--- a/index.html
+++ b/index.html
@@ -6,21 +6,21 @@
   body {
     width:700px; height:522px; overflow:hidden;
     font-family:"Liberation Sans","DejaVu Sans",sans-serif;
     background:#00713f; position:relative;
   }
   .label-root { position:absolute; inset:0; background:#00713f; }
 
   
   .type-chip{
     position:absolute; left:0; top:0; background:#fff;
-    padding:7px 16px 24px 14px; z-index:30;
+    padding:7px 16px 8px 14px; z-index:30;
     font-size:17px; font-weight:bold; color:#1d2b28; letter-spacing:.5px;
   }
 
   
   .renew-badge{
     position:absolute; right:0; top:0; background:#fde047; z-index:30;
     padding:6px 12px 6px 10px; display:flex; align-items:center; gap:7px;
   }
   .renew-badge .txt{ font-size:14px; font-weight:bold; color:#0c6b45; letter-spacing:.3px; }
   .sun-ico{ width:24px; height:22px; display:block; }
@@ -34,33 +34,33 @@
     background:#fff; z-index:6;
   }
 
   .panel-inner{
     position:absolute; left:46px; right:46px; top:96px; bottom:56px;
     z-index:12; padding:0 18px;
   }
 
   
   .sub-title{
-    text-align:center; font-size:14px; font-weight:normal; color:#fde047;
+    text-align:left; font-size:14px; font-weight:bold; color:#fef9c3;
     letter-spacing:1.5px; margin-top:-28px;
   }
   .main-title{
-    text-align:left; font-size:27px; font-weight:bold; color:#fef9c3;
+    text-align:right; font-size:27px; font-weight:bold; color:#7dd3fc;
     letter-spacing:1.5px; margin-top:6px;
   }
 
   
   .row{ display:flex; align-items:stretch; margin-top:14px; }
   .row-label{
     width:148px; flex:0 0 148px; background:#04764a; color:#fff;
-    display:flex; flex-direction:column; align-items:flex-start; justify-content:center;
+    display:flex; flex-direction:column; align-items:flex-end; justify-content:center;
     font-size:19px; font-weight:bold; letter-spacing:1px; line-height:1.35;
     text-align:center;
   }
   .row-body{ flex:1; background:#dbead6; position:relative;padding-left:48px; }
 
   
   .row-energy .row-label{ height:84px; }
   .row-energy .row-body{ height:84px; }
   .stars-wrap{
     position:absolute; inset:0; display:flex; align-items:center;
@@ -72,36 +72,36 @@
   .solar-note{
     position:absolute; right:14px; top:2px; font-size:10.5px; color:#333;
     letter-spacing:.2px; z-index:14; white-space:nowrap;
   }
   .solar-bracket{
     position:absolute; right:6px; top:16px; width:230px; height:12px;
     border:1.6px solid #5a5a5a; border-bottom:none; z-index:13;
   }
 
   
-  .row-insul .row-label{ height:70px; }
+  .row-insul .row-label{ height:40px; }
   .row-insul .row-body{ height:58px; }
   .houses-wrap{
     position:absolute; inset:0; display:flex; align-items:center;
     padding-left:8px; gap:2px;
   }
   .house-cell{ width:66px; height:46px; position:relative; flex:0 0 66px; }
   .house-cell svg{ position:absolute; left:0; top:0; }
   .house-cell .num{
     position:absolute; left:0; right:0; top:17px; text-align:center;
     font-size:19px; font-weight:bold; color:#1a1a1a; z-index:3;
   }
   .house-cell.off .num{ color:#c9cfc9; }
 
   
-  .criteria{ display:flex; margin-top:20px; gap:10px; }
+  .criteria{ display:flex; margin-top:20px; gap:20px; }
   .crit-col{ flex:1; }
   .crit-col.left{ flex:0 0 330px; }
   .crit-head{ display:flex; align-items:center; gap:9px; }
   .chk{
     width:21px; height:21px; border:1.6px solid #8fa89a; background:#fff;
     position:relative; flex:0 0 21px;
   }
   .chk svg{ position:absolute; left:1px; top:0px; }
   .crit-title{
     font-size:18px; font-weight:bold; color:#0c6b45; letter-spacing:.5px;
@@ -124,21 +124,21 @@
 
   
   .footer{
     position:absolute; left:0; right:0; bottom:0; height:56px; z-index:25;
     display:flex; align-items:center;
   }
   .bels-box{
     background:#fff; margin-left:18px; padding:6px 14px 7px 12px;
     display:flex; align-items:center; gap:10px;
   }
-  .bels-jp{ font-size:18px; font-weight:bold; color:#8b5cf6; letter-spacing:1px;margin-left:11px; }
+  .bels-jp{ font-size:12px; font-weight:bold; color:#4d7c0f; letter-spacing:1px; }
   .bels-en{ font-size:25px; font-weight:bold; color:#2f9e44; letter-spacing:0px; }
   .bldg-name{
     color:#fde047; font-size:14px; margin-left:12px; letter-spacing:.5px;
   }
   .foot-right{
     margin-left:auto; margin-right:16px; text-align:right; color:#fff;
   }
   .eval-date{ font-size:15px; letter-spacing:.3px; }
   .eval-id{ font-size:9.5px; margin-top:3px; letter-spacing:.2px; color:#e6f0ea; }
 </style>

================

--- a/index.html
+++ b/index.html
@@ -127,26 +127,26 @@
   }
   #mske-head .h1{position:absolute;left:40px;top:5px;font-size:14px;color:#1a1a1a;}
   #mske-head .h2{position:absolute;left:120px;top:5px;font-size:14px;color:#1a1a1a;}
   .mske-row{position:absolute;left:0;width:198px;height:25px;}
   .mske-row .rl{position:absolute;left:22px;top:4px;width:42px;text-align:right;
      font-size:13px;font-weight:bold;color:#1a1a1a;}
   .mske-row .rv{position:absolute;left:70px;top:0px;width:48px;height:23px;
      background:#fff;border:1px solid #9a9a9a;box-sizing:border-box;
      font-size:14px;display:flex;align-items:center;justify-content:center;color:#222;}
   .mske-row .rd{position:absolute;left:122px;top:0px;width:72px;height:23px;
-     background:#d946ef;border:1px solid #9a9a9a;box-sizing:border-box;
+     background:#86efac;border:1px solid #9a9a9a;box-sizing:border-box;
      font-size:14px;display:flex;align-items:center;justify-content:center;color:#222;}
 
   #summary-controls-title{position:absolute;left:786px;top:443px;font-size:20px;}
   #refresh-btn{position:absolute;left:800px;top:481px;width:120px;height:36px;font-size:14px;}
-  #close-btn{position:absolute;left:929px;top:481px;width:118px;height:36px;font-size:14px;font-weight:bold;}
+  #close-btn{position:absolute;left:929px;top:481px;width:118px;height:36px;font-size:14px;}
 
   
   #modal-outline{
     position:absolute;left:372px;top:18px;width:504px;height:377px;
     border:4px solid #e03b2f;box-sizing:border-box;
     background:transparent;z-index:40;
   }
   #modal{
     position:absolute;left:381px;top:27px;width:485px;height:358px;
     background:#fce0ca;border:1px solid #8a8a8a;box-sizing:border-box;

================

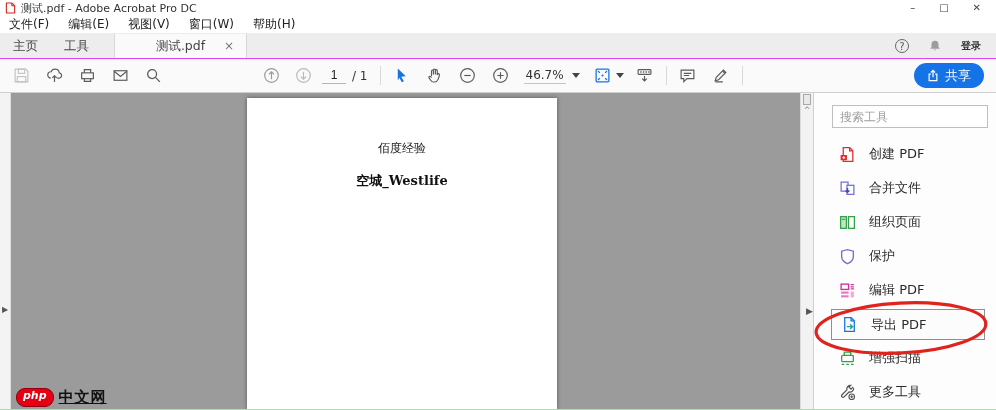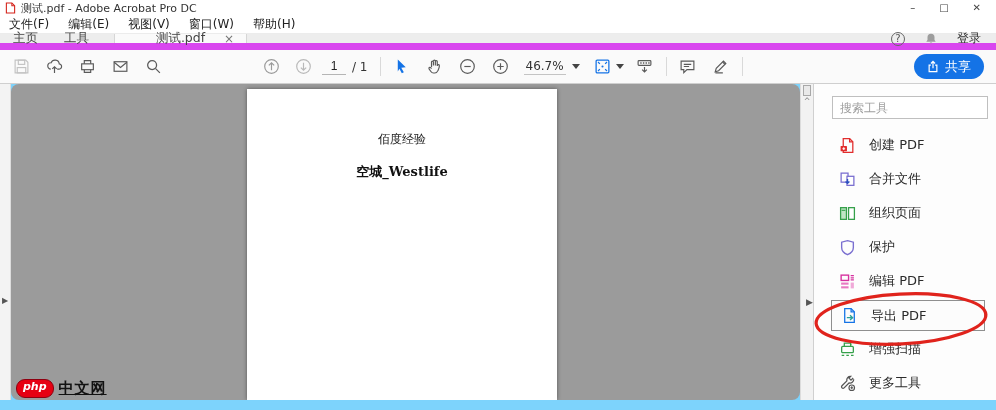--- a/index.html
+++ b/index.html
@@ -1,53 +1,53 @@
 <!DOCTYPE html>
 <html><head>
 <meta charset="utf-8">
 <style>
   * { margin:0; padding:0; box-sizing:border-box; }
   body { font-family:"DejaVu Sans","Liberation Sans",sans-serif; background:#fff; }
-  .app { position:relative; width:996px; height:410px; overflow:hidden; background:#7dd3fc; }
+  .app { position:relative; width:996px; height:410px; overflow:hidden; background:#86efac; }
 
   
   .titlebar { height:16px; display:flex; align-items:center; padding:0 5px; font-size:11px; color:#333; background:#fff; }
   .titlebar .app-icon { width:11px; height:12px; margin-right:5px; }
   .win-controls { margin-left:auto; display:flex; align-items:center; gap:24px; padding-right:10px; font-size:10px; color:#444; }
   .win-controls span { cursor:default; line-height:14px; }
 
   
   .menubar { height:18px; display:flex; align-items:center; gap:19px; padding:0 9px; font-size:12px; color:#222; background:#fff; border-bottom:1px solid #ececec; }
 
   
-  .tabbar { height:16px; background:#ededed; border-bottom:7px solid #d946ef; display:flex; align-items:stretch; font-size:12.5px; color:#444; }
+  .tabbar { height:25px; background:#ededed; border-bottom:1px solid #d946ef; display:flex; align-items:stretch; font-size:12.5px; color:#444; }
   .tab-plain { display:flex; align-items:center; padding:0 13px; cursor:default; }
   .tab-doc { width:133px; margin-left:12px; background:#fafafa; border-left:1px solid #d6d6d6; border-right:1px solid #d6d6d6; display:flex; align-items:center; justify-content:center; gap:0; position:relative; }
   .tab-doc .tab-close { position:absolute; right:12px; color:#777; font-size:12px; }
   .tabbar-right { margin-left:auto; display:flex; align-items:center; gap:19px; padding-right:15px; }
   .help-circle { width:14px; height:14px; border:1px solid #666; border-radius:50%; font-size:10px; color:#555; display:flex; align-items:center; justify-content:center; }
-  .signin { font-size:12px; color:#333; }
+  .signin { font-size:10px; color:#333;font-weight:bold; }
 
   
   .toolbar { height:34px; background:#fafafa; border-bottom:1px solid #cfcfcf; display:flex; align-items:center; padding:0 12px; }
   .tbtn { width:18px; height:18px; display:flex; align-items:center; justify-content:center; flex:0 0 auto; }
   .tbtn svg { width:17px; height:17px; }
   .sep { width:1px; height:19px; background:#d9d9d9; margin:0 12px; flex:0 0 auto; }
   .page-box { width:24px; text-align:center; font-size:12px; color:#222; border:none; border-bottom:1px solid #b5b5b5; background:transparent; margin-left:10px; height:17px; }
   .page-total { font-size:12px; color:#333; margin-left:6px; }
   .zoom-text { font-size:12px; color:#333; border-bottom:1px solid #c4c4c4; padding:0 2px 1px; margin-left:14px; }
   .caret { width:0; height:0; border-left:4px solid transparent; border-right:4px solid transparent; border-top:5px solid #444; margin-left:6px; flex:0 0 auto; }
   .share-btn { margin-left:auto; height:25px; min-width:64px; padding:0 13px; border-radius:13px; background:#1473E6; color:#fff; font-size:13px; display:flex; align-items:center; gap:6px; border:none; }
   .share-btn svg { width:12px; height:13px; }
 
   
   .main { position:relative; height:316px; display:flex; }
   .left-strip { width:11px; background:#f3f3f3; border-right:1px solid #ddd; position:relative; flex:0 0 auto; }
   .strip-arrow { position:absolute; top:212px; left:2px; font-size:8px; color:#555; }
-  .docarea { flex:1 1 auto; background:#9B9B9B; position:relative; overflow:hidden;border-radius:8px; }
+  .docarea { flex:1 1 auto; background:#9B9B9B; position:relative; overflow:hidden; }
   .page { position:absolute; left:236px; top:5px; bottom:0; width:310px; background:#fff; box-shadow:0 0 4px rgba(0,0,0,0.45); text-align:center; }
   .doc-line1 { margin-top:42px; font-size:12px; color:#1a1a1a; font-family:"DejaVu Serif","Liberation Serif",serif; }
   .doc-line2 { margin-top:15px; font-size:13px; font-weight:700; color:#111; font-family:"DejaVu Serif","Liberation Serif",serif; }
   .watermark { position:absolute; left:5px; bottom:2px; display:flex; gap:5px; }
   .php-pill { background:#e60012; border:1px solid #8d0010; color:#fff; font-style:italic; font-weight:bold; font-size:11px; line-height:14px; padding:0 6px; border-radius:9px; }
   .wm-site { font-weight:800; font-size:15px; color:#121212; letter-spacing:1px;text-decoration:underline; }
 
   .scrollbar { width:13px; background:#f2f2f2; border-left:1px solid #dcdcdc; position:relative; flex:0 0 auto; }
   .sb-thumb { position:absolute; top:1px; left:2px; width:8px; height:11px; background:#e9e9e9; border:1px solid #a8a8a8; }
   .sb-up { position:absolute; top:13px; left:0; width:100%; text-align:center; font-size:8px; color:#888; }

================

Only the number is wanted: how many lines of the data contain the word "eval"?

§ **ANSWER SPACE**
2